Project 64 of 100 - More React Router

jwhubert91 profile image James Hubert ・7 min read

Hey! I'm on a mission to make 100 React.js projects ending May 31st. Please follow my dev.to profile or my twitter for updates and feel free to reach out if you have questions. Thanks for your support!

Link to today's deployed app: Link
Link to the repo: github

A quick warning to mobile viewers- I accidentally applied a bootstrap class that causes the navbar to disappear on mobile and was too lazy to go back and fix it. Therefore, this works best on desktop

So today we have another React Router project just because that's the section of Bob Ziroll's Scrimba course I'm working through right now. However, I feel like this time around I really understand it. It's just another reason why courses really are superior to code-along tutorials for me.

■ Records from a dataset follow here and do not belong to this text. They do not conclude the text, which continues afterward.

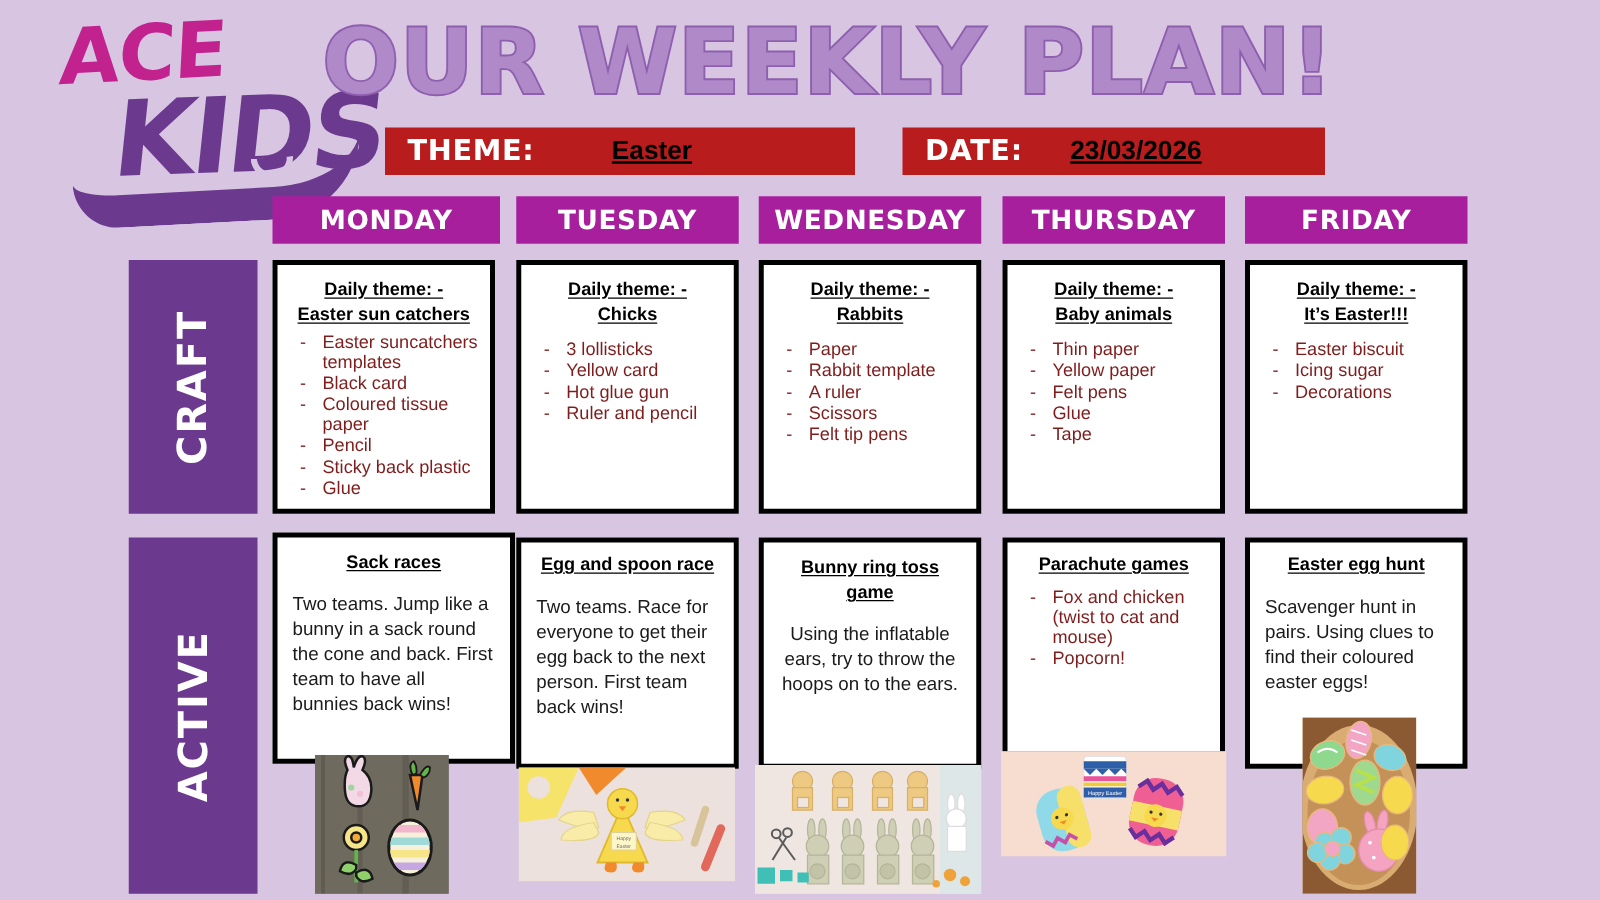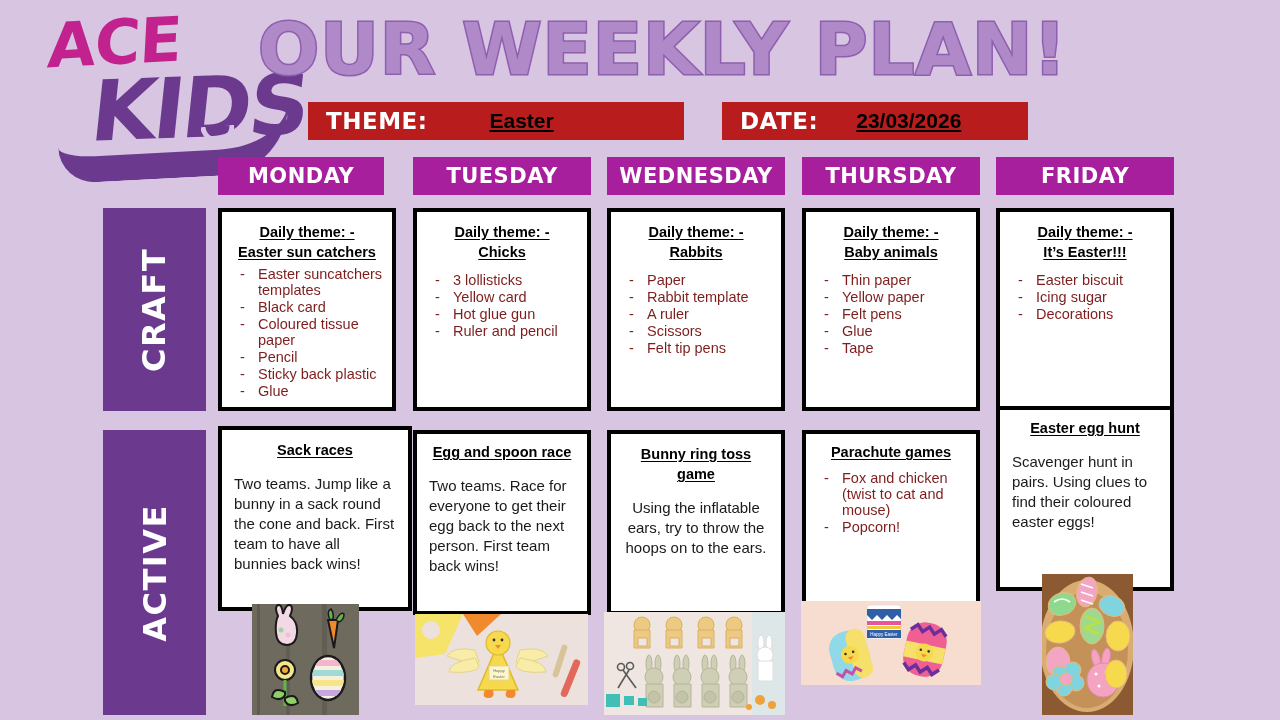"DATE:" #date-box { width: 306px -> 338px }
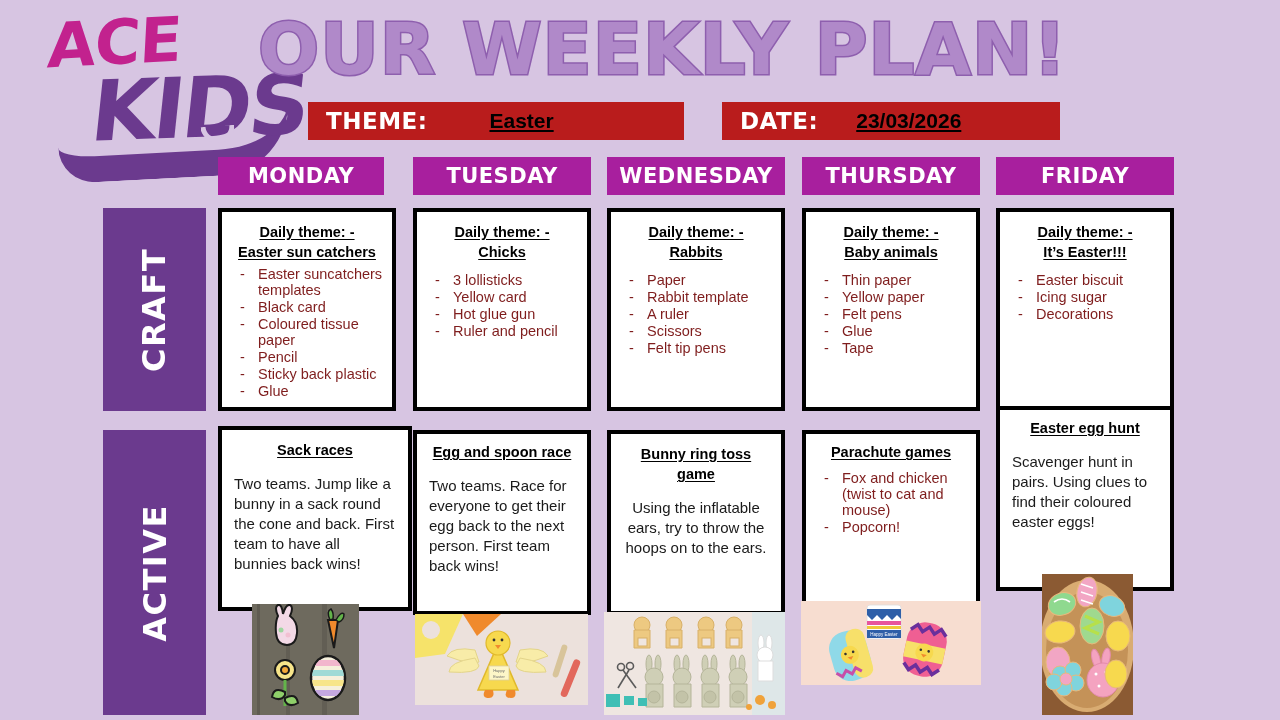"MONDAY" div.day-head { width: 166px -> 182px }
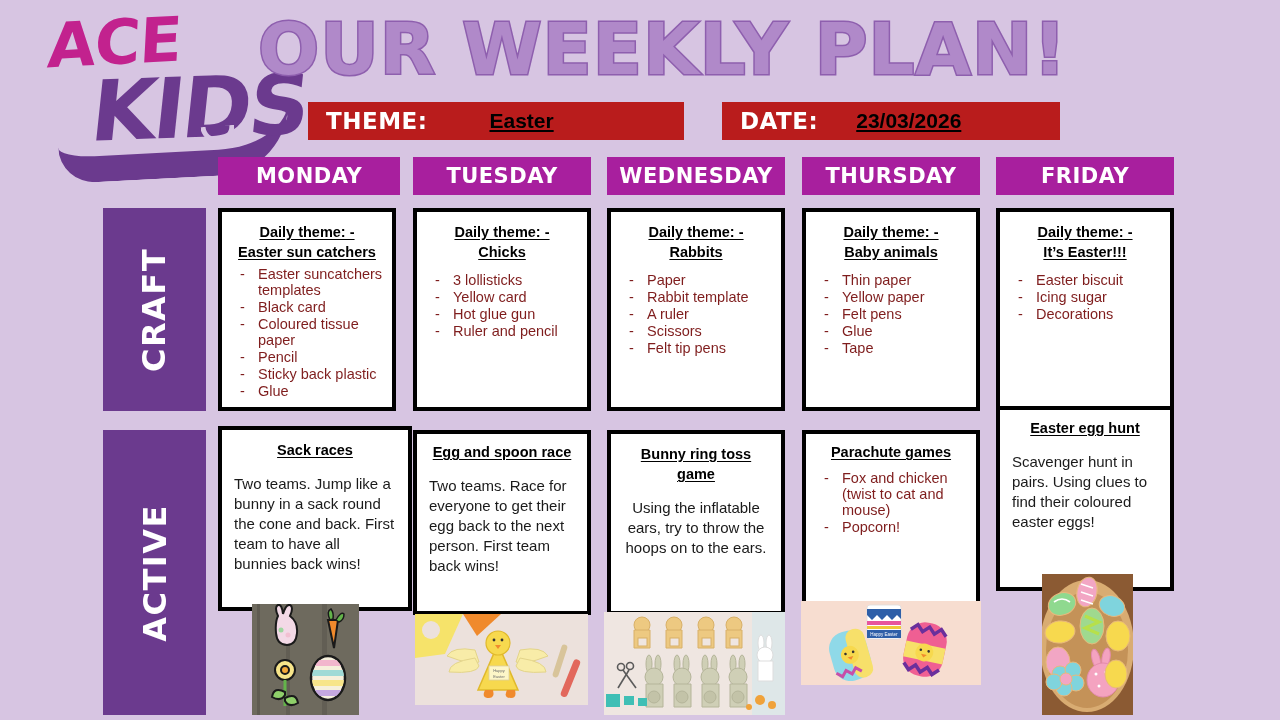"Easter egg hunt" div.card { top: 406px -> 430px }
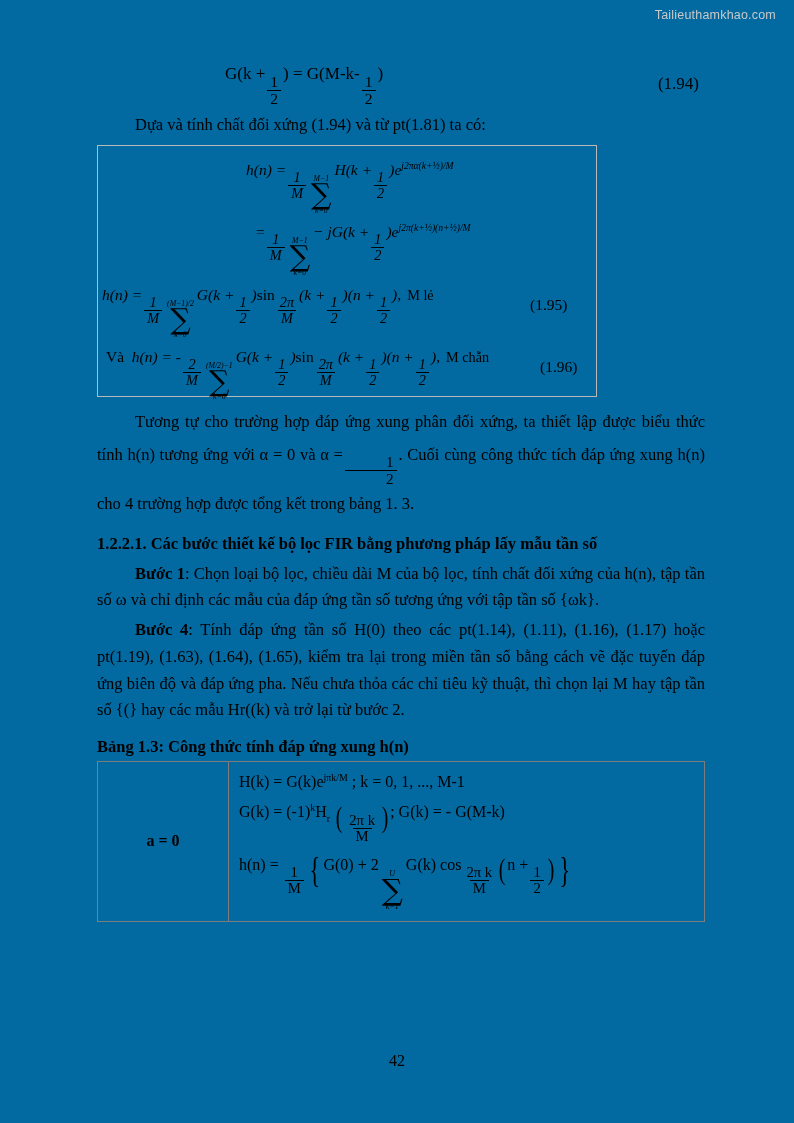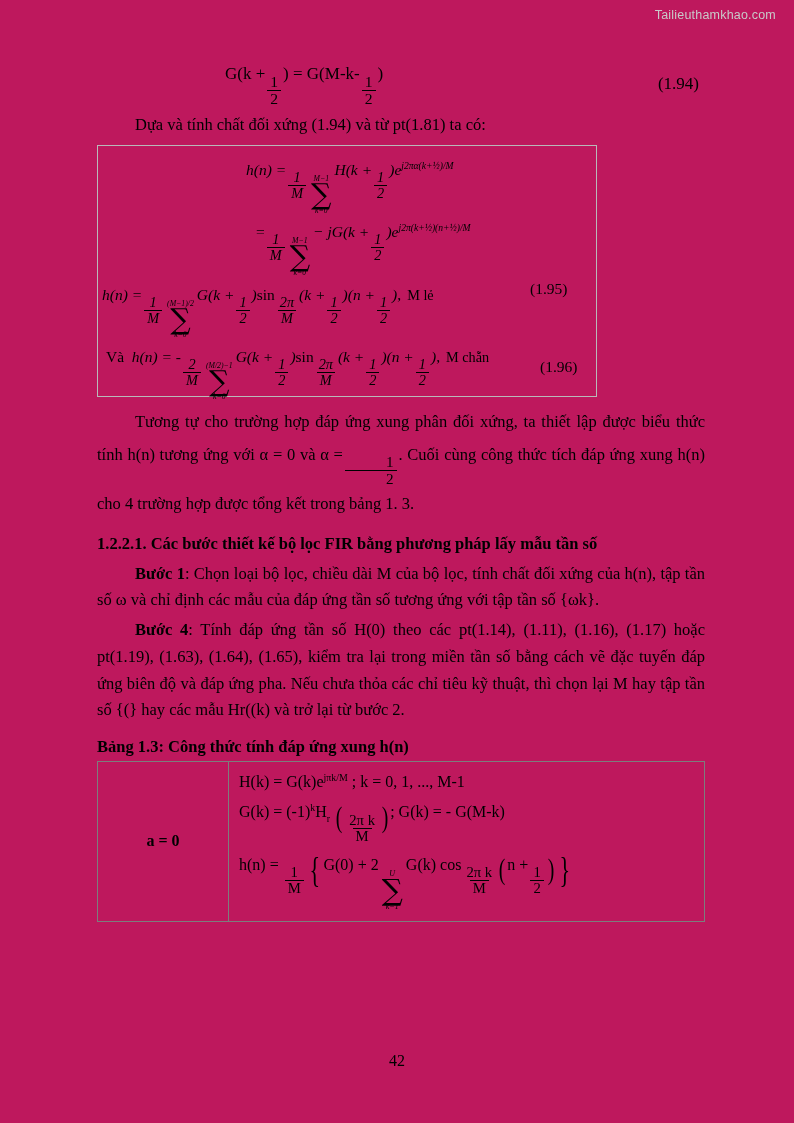"Tailieuthamkhao.com" .page { background: #be185d -> #0369a1 }
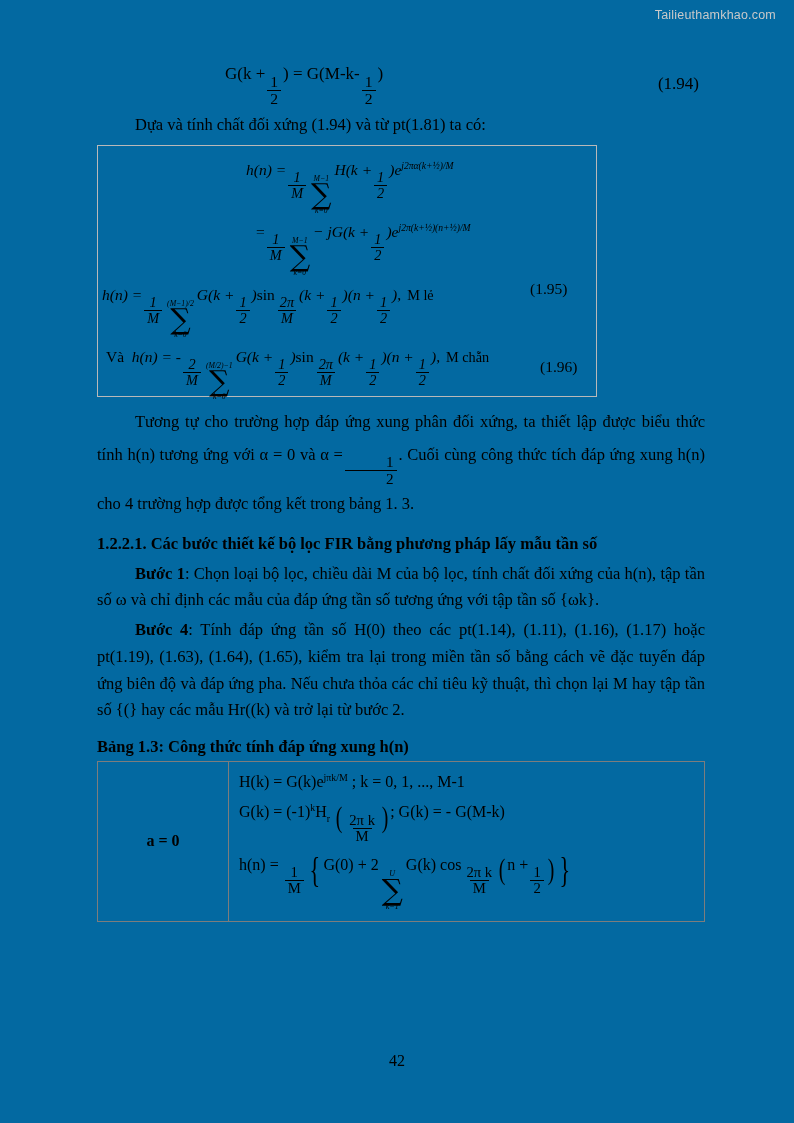"(1.95)" .tag-195 { top: 134px -> 150px }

With the context (no pun intended) of the course as a background, it's easy to understand how React Router actually works. What React Router really does behind the scenes is create a Context Provider and wraps the entire application in it (at least if you choose to put your BrowserRouter there, which is customary). It then (I'm guessing) uses some simple vanilla Javascript to detect the segments of the URL. Depending on the current URL it then passes the components you choose to display at that URL through render props. This is why it's only update parts of the page while others remaining in place as the URL changes (commonly, the navbar, as in this case).

In other words, tools like React Router help bring the magic to single page applications.

Todays' project consisted of 3 parts: styling, component creation, and routing.

1. Styling

I was so unimpressed by the styling of my totally functional project yesterday that showed off the power of custom hooks ((project link here)[https://dev.to/jwhubert91/project-63-of-100-reusable-toggler-with-custom-react-hooks-4lo5]) that I wanted to go out and actually throw some color into today's project. That meant bootstrap styling and Bootswatch for some nice customization. I went with the simple but elegant Cyborg theme to get away from yesterday's gray and white oppressiveness and also make use of the turquoise navbar.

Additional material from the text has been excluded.